= Work to be completed =
Would you return the lines that run from the start of the data below to the line with "-460,9 +460,6 @@", both included, exactly as written and without pictures?

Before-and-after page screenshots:
----------

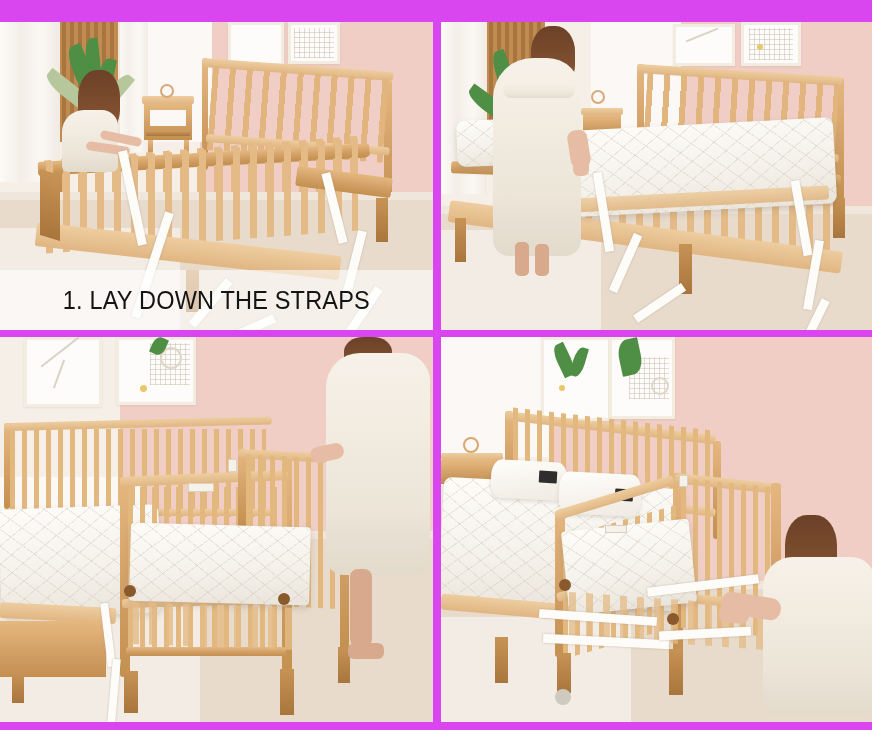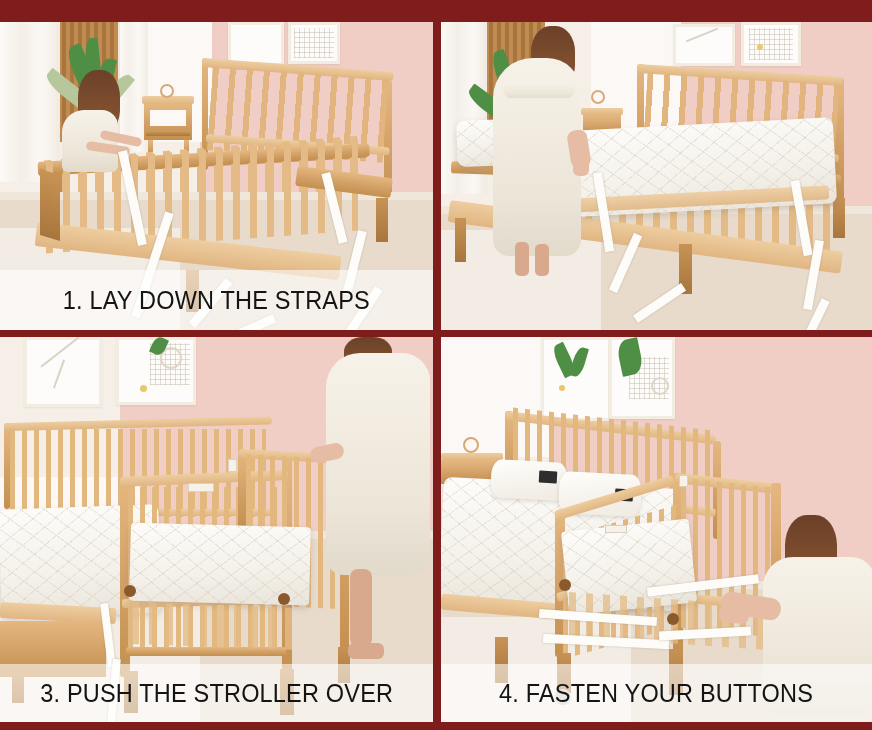--- a/index.html
+++ b/index.html
@@ -15,7 +15,7 @@
   #grid {
     position:relative;
     width:872px; height:730px;
-    background:#7f1d1d;
+    background:#d946ef;
   }
 
   .panel {

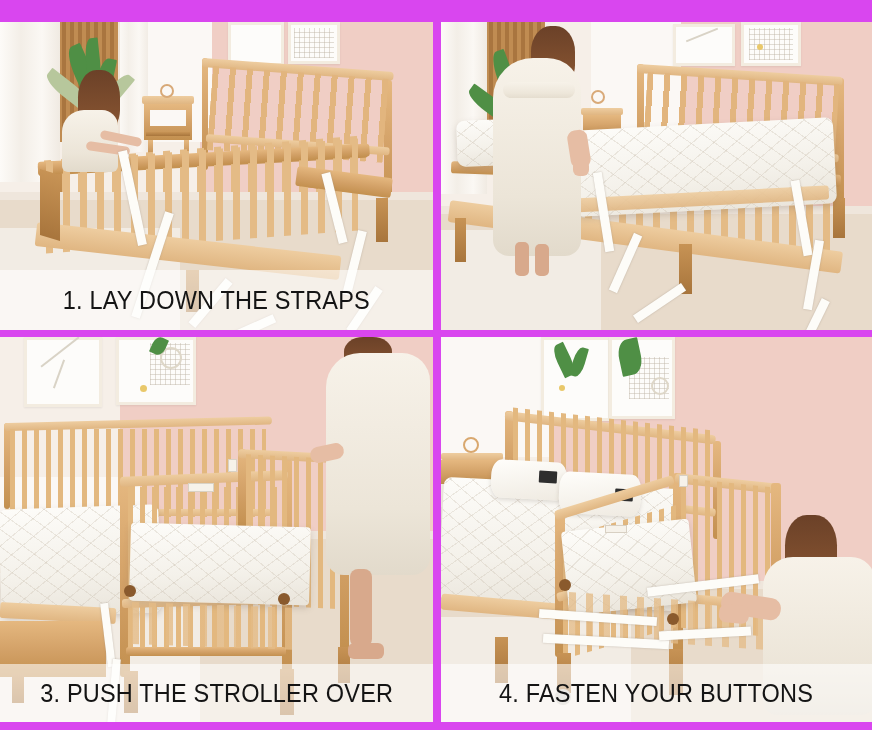--- a/index.html
+++ b/index.html
@@ -379,9 +379,6 @@
       <div class="strap" style="left:110px;top:322px;width:8px;height:64px;transform:rotate(5deg);"></div>
     </div>
 
-    <div class="caption-band">
-      <span class="caption-text">3. PUSH THE STROLLER OVER</span>
-    </div>
   </div>
 
   <div class="panel p4">

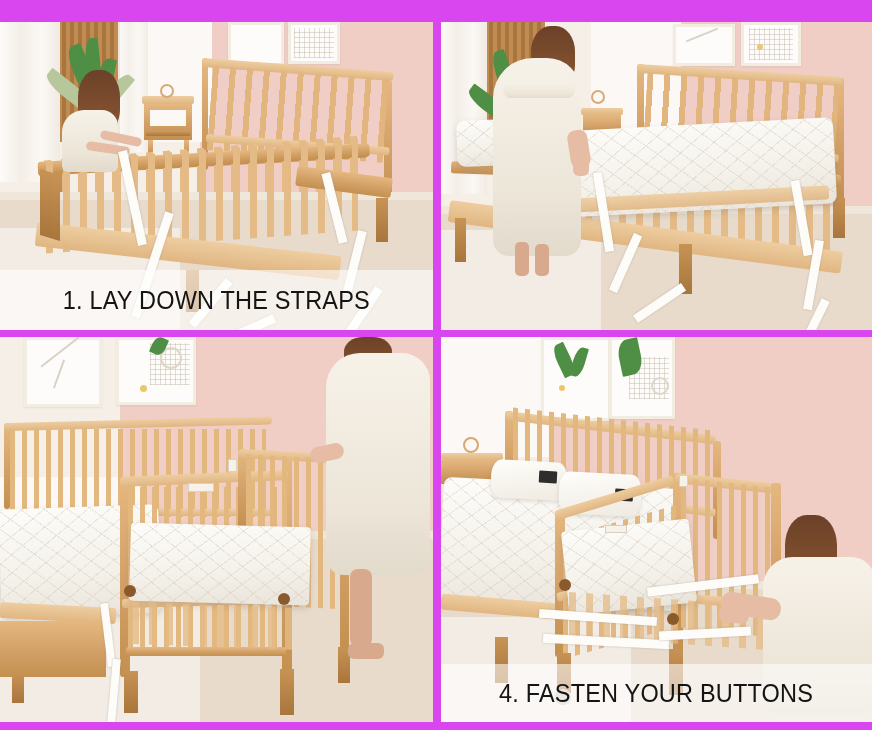--- a/index.html
+++ b/index.html
@@ -460,9 +460,6 @@
       <div class="strap" style="left:218px;top:292px;width:92px;height:9px;transform:rotate(-3deg);"></div>
     </div>
 
-    <div class="caption-band">
-      <span class="caption-text">4. FASTEN YOUR BUTTONS</span>
-    </div>
   </div>
 
 </div>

----------

= Completed task =
--- a/index.html
+++ b/index.html
@@ -15,7 +15,7 @@
   #grid {
     position:relative;
     width:872px; height:730px;
-    background:#7f1d1d;
+    background:#d946ef;
   }
 
   .panel {

--- a/index.html
+++ b/index.html
@@ -379,9 +379,6 @@
       <div class="strap" style="left:110px;top:322px;width:8px;height:64px;transform:rotate(5deg);"></div>
     </div>
 
-    <div class="caption-band">
-      <span class="caption-text">3. PUSH THE STROLLER OVER</span>
-    </div>
   </div>
 
   <div class="panel p4">

--- a/index.html
+++ b/index.html
@@ -460,9 +460,6 @@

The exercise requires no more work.